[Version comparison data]
-=-=-=-=-

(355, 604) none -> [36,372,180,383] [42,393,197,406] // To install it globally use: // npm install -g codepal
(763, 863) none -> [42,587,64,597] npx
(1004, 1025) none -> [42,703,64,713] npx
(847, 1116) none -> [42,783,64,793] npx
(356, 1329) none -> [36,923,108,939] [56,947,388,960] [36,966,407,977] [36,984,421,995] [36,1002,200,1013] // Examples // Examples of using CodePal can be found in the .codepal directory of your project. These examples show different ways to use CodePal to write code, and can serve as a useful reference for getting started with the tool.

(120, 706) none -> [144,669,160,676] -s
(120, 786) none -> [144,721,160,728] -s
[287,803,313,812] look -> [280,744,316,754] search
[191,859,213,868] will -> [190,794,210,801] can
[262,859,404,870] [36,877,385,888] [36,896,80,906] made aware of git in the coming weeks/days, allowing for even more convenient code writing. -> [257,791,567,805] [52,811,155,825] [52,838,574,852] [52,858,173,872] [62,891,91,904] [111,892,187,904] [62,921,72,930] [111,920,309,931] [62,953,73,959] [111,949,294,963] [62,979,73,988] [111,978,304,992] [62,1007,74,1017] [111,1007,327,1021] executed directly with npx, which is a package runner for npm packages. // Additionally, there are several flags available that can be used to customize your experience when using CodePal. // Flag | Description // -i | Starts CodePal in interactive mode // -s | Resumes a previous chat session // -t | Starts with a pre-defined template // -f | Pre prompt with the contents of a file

-=-=-=-=-

_Task prompt:_ Please transcribe only the lines in the records above running from the line that has "(1004, 1025) none -> [42,703,64,713] npx" through the line that has "(847, 1116) none -> [42,783,64,793] npx", both included, exactly as they appear.

_Written response:_
(1004, 1025) none -> [42,703,64,713] npx
(847, 1116) none -> [42,783,64,793] npx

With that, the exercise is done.